People rarely make the decision to join a mastermind group immediately, and you wouldn’t want them to. You want them to consider the commitment level required before they say “yes.”

While they’re thinking about it, it’s helpful if they have something in writing to use as a reference and a guide. If you have a website, add a page that describes the mastermind group. If you don’t have a website, follow up with an email listing all the pertinent information and benefits.

As you can see, it’s helpful to plan ahead. If you want your mastermind group to start in January, you will need to approach people in November. This means your script and your website need to be updated in October. Plan for at least a three-month marketing cycle to get your marketing materials ready and implement your marketing…that way, you’ll fill your groups!

6 Ways to Find a Mastermind Group

You want to join a mastermind group, but don’t know where to start looking for one, right?

Mastermind groups are everywhere; you just need to know where to find them.

Be sure you know what you’re looking for in a group before trying to find one to join. For instance:

  • Do you want to meet in person? Or is meeting by phone or video chat acceptable?
  • Do you need to meet in the evening, or is a day-time meeting better?
  • What topic areas do you want the group to focus on?
  • Do you want to be held accountable for getting actions done and reporting back to the group, or do you want something more casual?

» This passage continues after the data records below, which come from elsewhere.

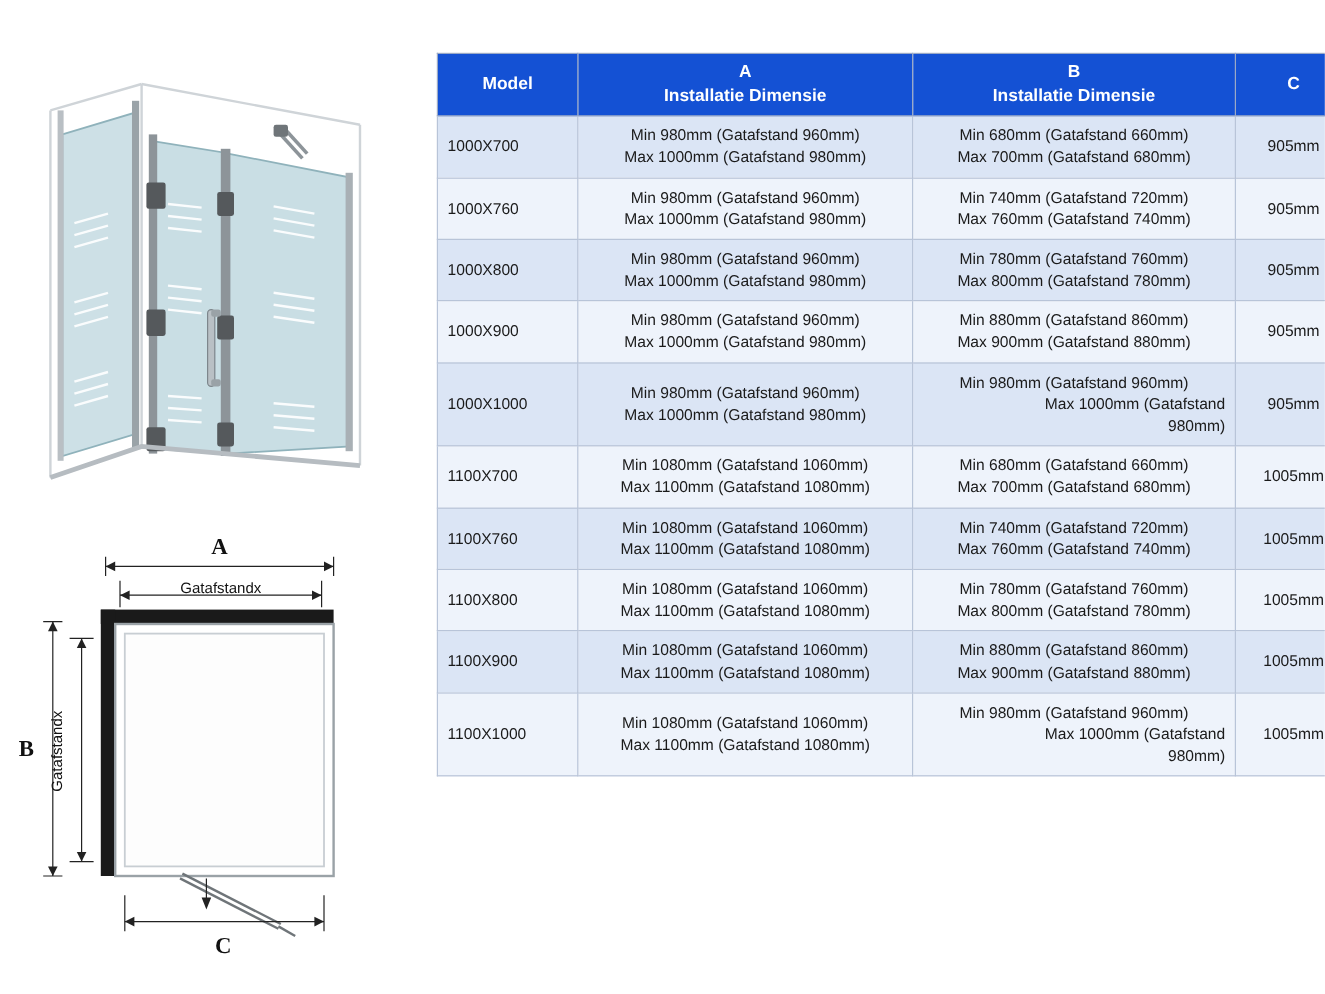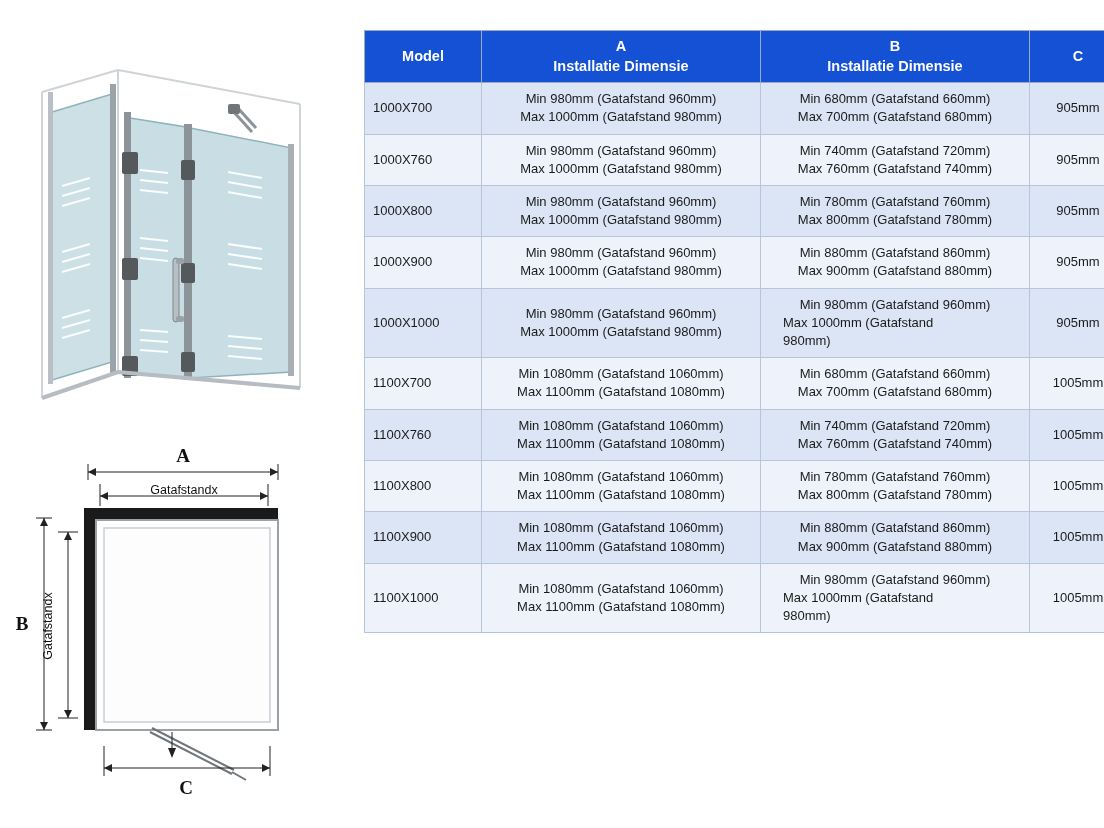--- a/index.html
+++ b/index.html
@@ -49,7 +49,7 @@
   .table-wrap {
     position: absolute;
     left: 364px;
-    top: 30px;
+    top: 44px;
     width: 726px;
     height: 760px;
   }

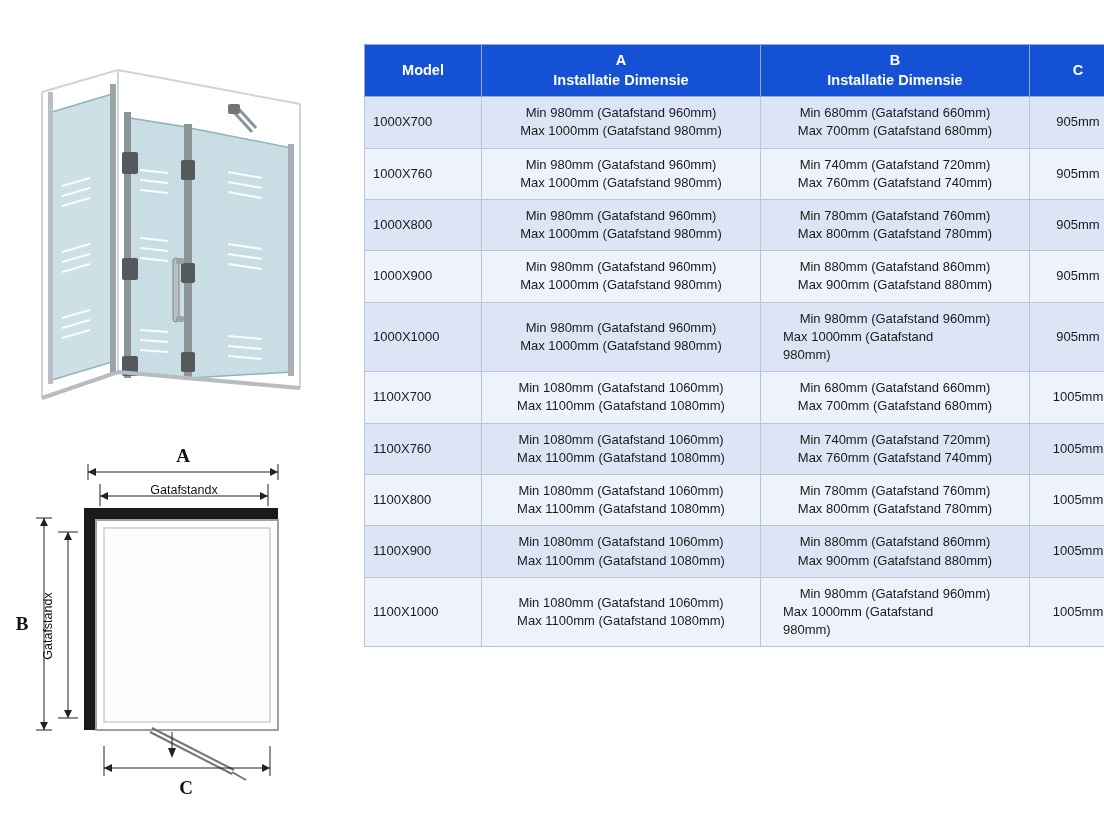--- a/index.html
+++ b/index.html
@@ -84,7 +84,7 @@
   tr.odd td  { background: #eef3fb; }
   td.cell-left { text-align: center; }
   .cell-line { display: block; }
-  .cell-wrapline { display: block; text-align: left; padding-left: 14px; }
+  .cell-wrapline { display: block; text-align: right; padding-left: 14px; }
 </style>
 </head>
 <body>

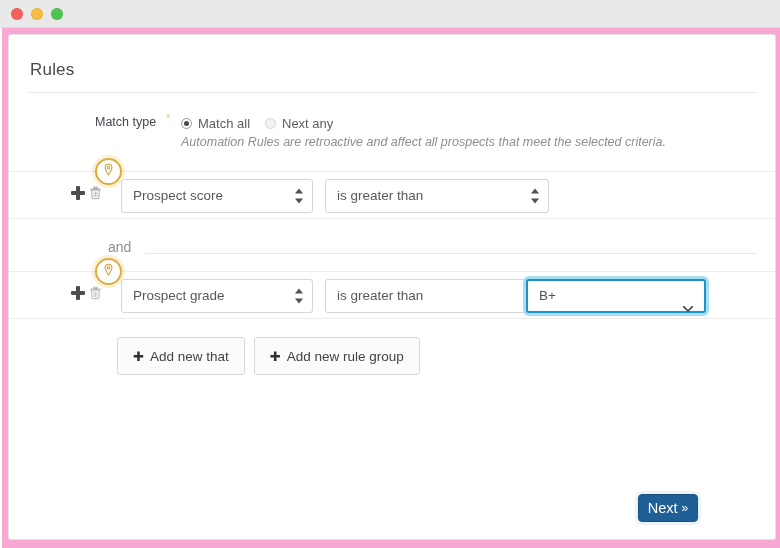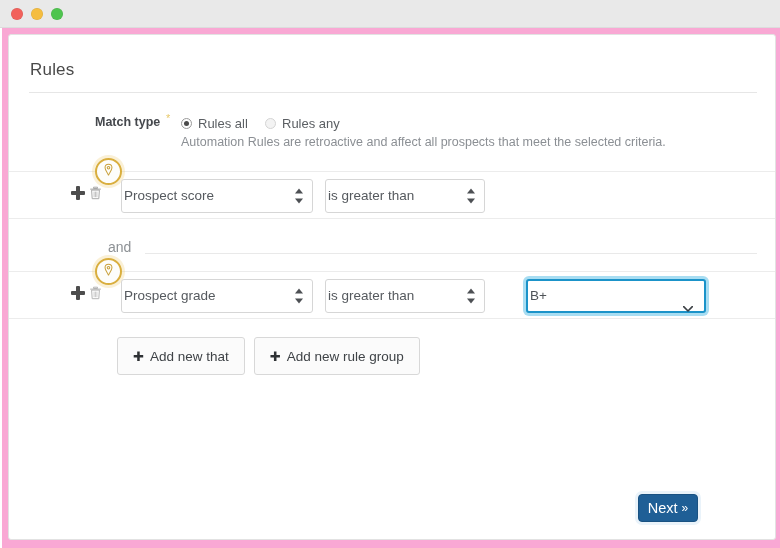--- a/index.html
+++ b/index.html
@@ -62,7 +62,7 @@
   }
   #match-label {
     position: absolute; left: 86px; top: 2px;
-    font-size: 12.5px; font-weight: bold; color: #45484d;
+    font-size: 12.5px; font-weight: normal; color: #45484d;
   }
   #match-req {
     position: absolute; left: 157px; top: 0px;

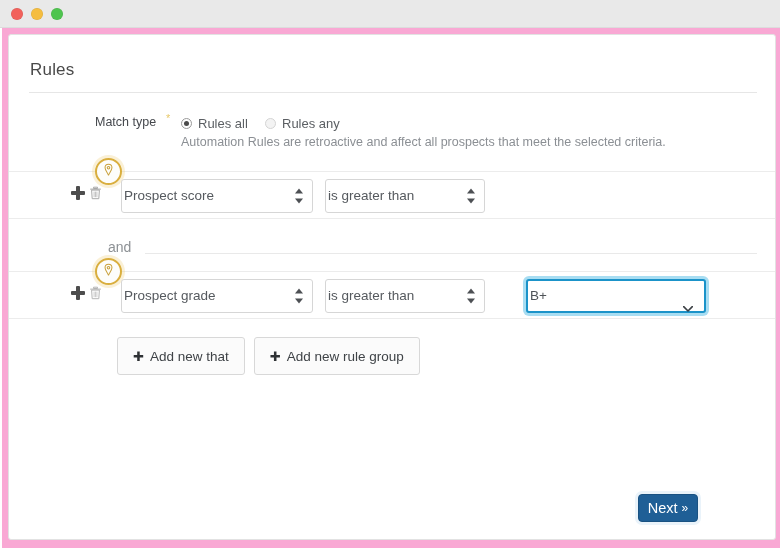--- a/index.html
+++ b/index.html
@@ -241,7 +241,7 @@
       <span id="match-req">*</span>
 
       <label class="radio-group" id="radio-all">
-        <span class="radio-dot on"></span><span class="radio-text">Rules all</span>
+        <span class="radio-dot on"></span><span class="radio-text">Match all</span>
       </label>
 
       <label class="radio-group" id="radio-any">

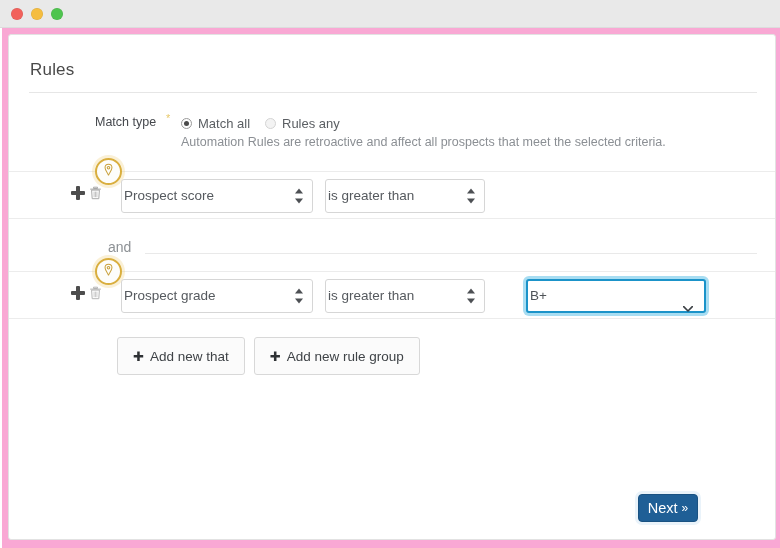--- a/index.html
+++ b/index.html
@@ -245,7 +245,7 @@
       </label>
 
       <label class="radio-group" id="radio-any">
-        <span class="radio-dot off"></span><span class="radio-text">Rules any</span>
+        <span class="radio-dot off"></span><span class="radio-text">Next any</span>
       </label>
 
       <div id="match-desc">Automation Rules are retroactive and affect all prospects that meet the selected criteria.</div>

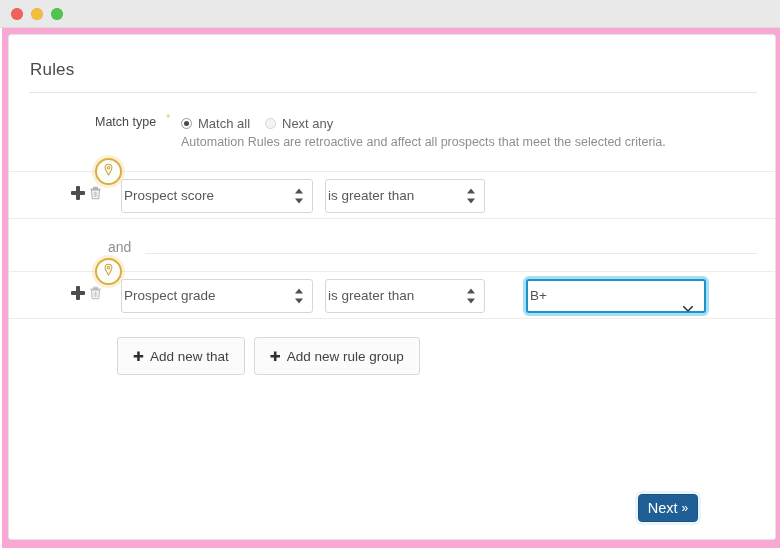--- a/index.html
+++ b/index.html
@@ -90,7 +90,7 @@
   }
   #match-desc {
     position: absolute; left: 172px; top: 22px;
-    font-size: 12.5px; color: #8b8f94;
+    font-size: 12.5px; color: #8b8f94; font-style: italic;
   }
 
   

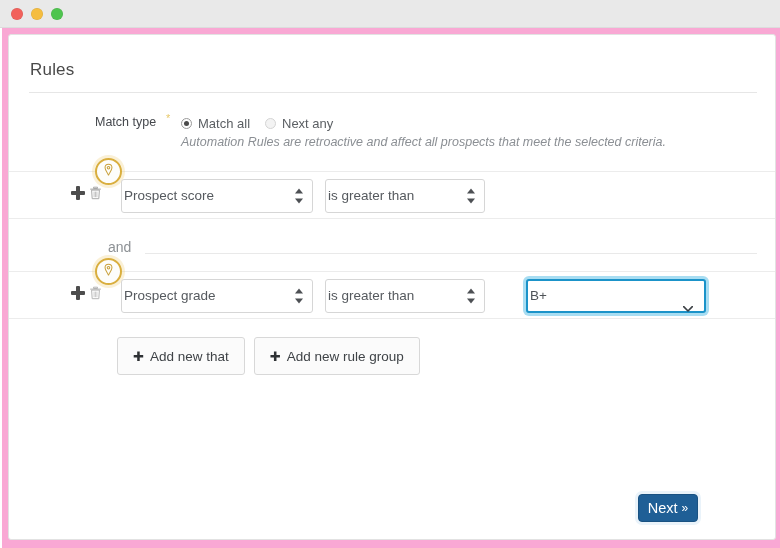--- a/index.html
+++ b/index.html
@@ -132,7 +132,7 @@
     border: 1px solid #d6d6d6;
     border-radius: 3px;
     font-size: 13.5px; color: #55595e;
-    padding: 0 26px 0 2px;
+    padding: 0 26px 0 11px;
     line-height: 32px;
   }
   .ctl.sel-field { left: 112px; width: 192px; }

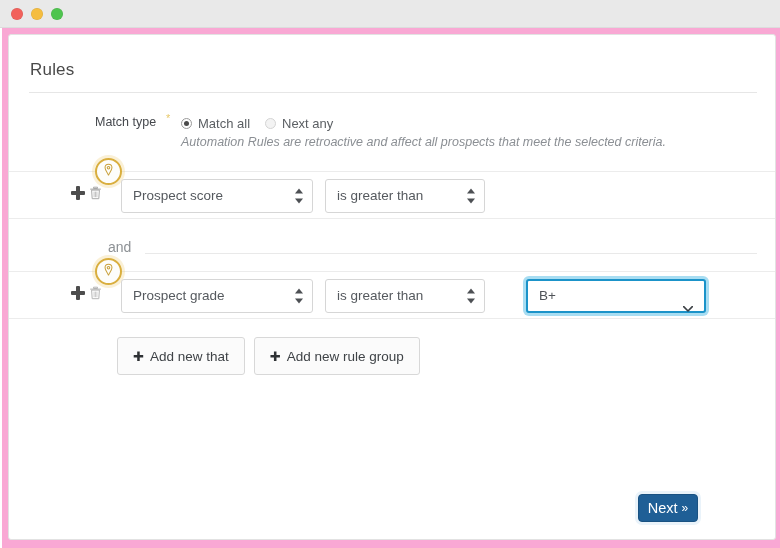--- a/index.html
+++ b/index.html
@@ -136,7 +136,7 @@
     line-height: 32px;
   }
   .ctl.sel-field { left: 112px; width: 192px; }
-  .ctl.sel-op    { left: 316px; width: 160px; }
+  .ctl.sel-op    { left: 316px; width: 224px; }
   .ctl.val-text  {
     left: 520px; width: 178px;
     background: #f1f1f1; color: #555a5f;

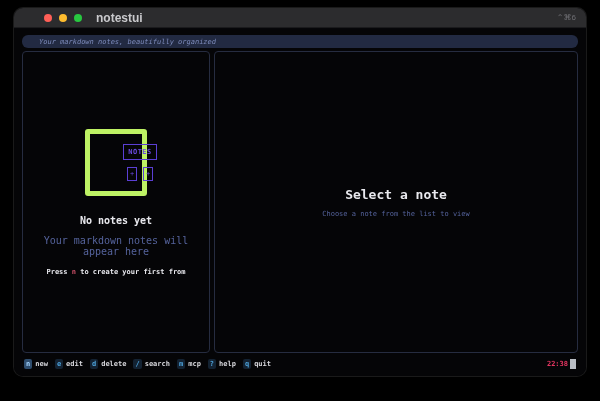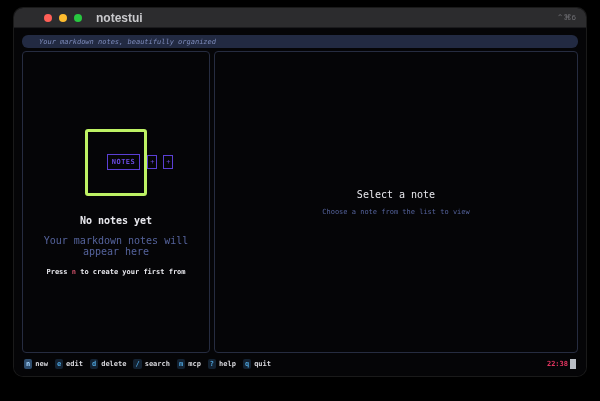--- a/index.html
+++ b/index.html
@@ -54,8 +54,8 @@
 
   
   .logo {
-    width: 62px; height: 67px; border: 3px solid #bef264; border-radius: 3px;
-    display: flex; flex-direction: row; align-items: center; justify-content: center;
+    width: 62px; height: 67px; border: 5px solid #bef264; border-radius: 3px;
+    display: flex; flex-direction: column; align-items: center; justify-content: center;
     gap: 7px;
     padding-left: 48px;
   }

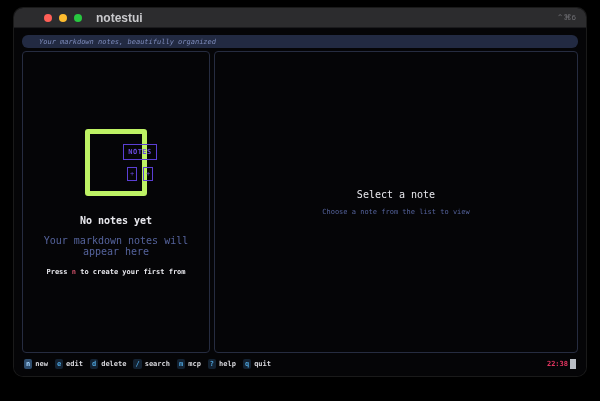--- a/index.html
+++ b/index.html
@@ -74,7 +74,7 @@
   .hint        { margin-top: 11px; color: #e9e9ee; font-weight: bold; font-size: 7px; }
   .hint-key    { color: #cf5068; }
 
-  .sel-title { color: #e9e9ee; font-weight: normal; font-size: 10px; }
+  .sel-title { color: #e9e9ee; font-weight: bold; font-size: 13px; }
   .sel-sub   { margin-top: 8px; color: #55639c; font-size: 7px; }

Here are six tips to get you started:

  1. Start a group of your own. It’s easier than you think, and you can hand-select the people you want to brainstorm with. This way you get to choose the dates, times, locations and topic areas that work best for you. You’re bound to find friends and colleagues who are searching, too.
  2. See if there are any local mastermind groups by checking Meetup.com. You can search within a radius of your zip code to find local mastermind groups on many topics. Then contact the group organizer and find out if the group is still meeting, and if they’re taking new members.
  3. Use my Find a Mastermind Group service, which lists people who have existing mastermind groups and are looking for new members. Read the descriptions to see which group is right for you, then email the facilitator to set up time to talk on the phone about their group.
  4. Talk with colleagues. Ask your connections via email, Facebook, Twitter and LinkedIn if they know of any existing groups looking for new members, or any new groups that are forming. Telephone colleagues and friends and let them know you’re looking. Ask coworkers. They might be in a mastermind group right now and would know if the group is a good match for you. Or through their network of friends and colleagues, they can spread the word about what you’re looking for.
  5. Check with your favorite mentors, teachers and writers. They often have mastermind groups, and they don’t always advertise them. If they don’t have groups themselves, they may know of others who do.
  6. Check with  your local professional organizations, including trade groups, chambers of commerce, religious groups, networking groups, and schools. Anywhere that groups of people regularly meet together are the most likely to have mastermind groups.

Look around and you’ll be surprised how many groups there are. Then interview the facilitator and some of the other members of the group to determine if the group is a good match for you. Ask if you can attend one meeting to get a feel for the group and how it’s run.

You’ll love being part of a mastermind group!